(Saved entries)
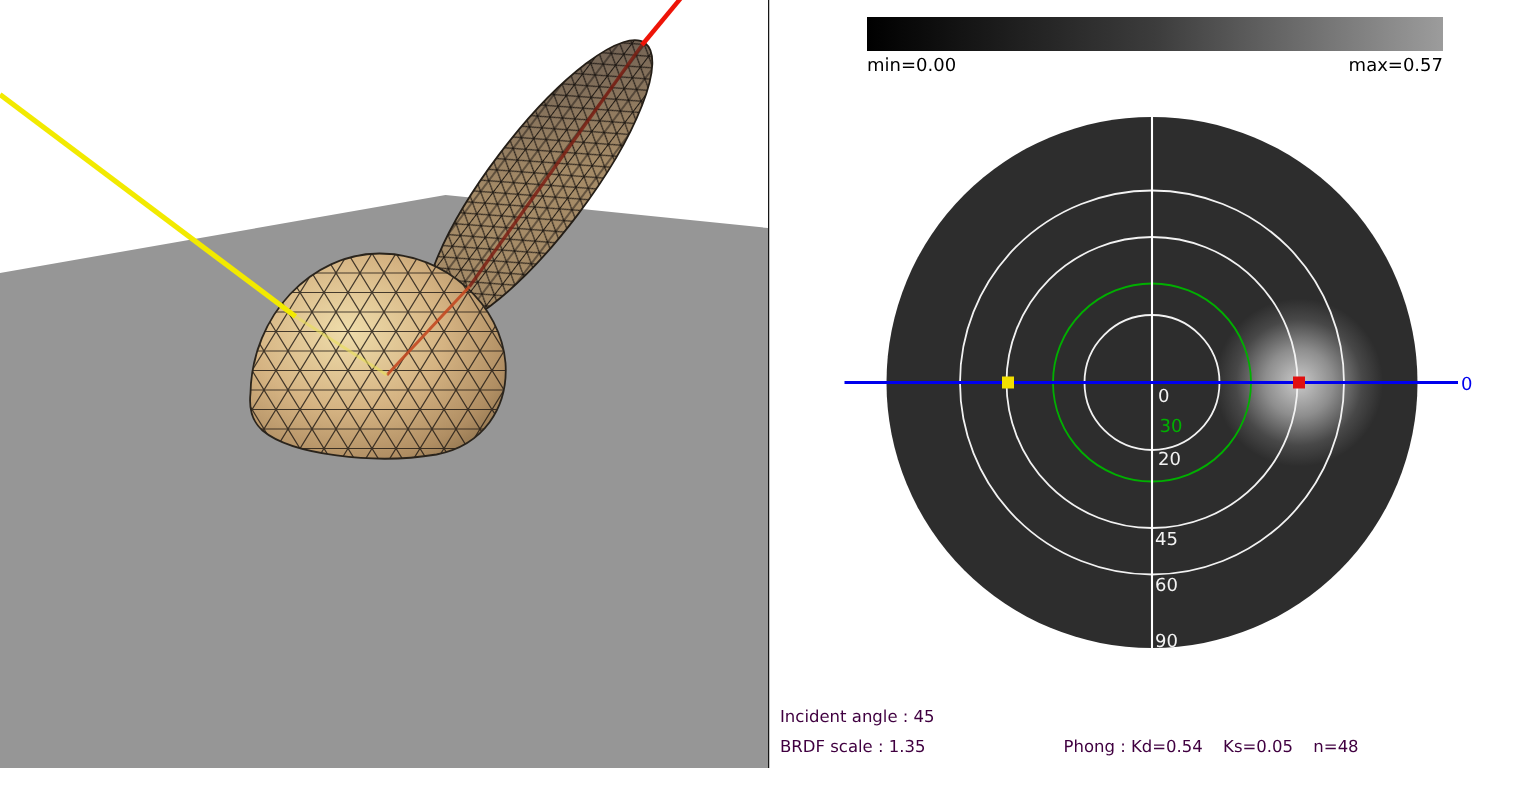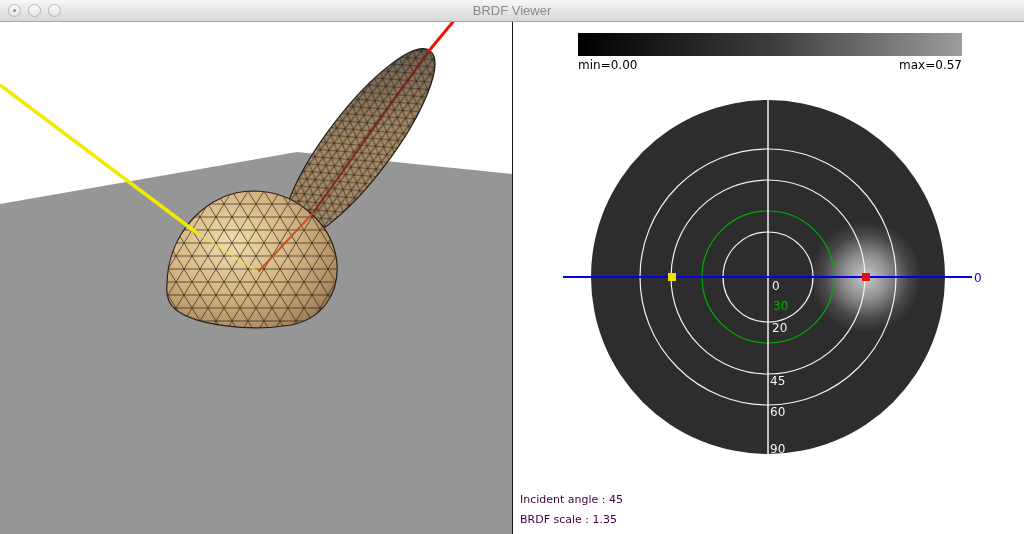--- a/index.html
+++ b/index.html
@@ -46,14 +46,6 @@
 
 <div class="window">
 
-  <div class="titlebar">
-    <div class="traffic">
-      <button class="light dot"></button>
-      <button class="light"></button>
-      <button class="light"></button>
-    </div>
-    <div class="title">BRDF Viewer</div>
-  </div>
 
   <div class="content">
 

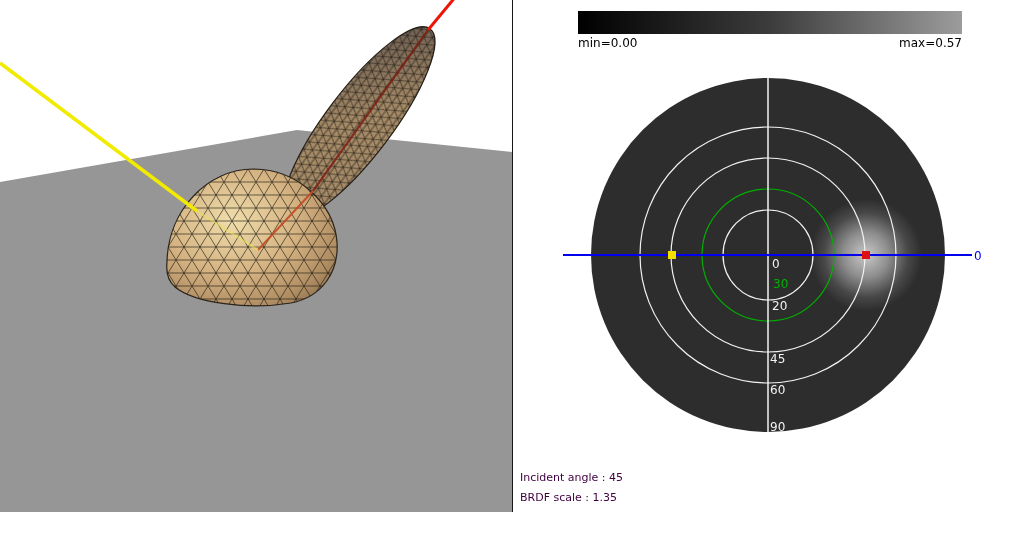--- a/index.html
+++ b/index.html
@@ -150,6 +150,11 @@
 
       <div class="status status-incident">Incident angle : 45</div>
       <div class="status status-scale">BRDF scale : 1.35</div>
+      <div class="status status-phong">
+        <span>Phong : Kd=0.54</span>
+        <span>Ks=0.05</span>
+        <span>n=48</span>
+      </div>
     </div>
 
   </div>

● Goal of the exercise
Could every line above be set down exactly, with the pictures omitted?

● Answer for this exercise
--- a/index.html
+++ b/index.html
@@ -46,14 +46,6 @@
 
 <div class="window">
 
-  <div class="titlebar">
-    <div class="traffic">
-      <button class="light dot"></button>
-      <button class="light"></button>
-      <button class="light"></button>
-    </div>
-    <div class="title">BRDF Viewer</div>
-  </div>
 
   <div class="content">
 

--- a/index.html
+++ b/index.html
@@ -150,6 +150,11 @@
 
       <div class="status status-incident">Incident angle : 45</div>
       <div class="status status-scale">BRDF scale : 1.35</div>
+      <div class="status status-phong">
+        <span>Phong : Kd=0.54</span>
+        <span>Ks=0.05</span>
+        <span>n=48</span>
+      </div>
     </div>
 
   </div>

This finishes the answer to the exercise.